[Supplied entries]

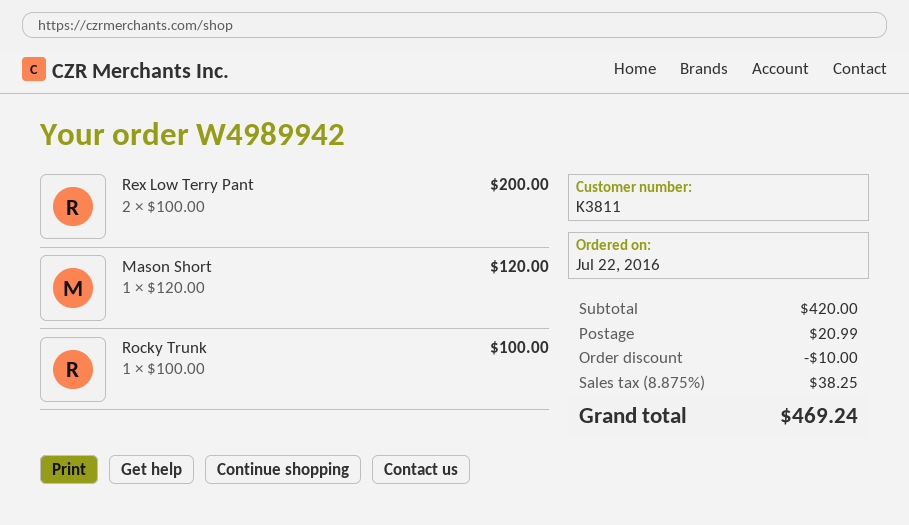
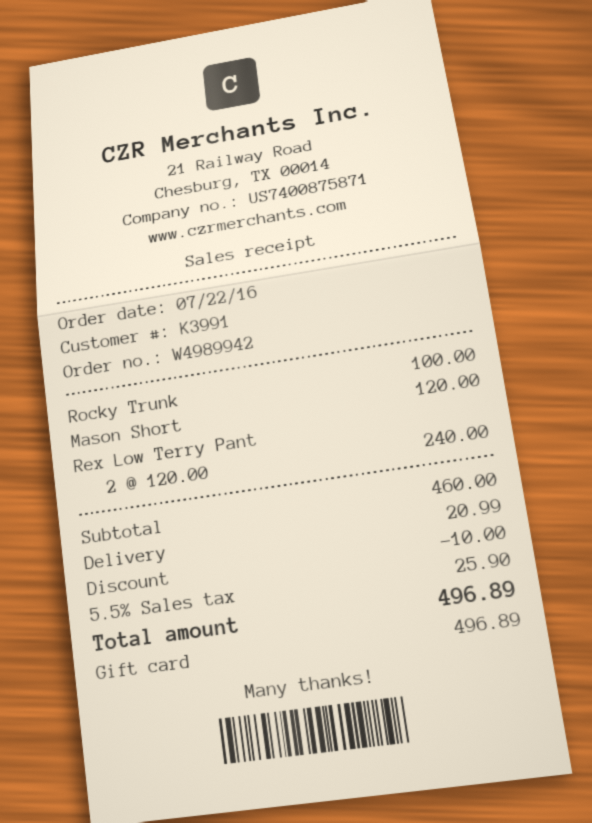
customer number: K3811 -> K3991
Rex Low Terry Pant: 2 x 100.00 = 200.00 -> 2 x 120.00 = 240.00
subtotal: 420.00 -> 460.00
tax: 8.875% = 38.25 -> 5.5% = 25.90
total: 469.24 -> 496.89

[/Supplied entries]
[Supplied entries]

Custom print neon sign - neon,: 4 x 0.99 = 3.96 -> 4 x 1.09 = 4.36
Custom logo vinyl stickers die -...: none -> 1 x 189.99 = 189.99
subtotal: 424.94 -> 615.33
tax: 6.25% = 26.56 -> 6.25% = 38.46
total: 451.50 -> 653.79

[/Supplied entries]

[Aim of the task]
From the records above, copy out the line with "Custom logo vinyl", the line with "total: 451.50 -> 653.79", and every line between them, word for word.

[Completed task]
Custom logo vinyl stickers die -...: none -> 1 x 189.99 = 189.99
subtotal: 424.94 -> 615.33
tax: 6.25% = 26.56 -> 6.25% = 38.46
total: 451.50 -> 653.79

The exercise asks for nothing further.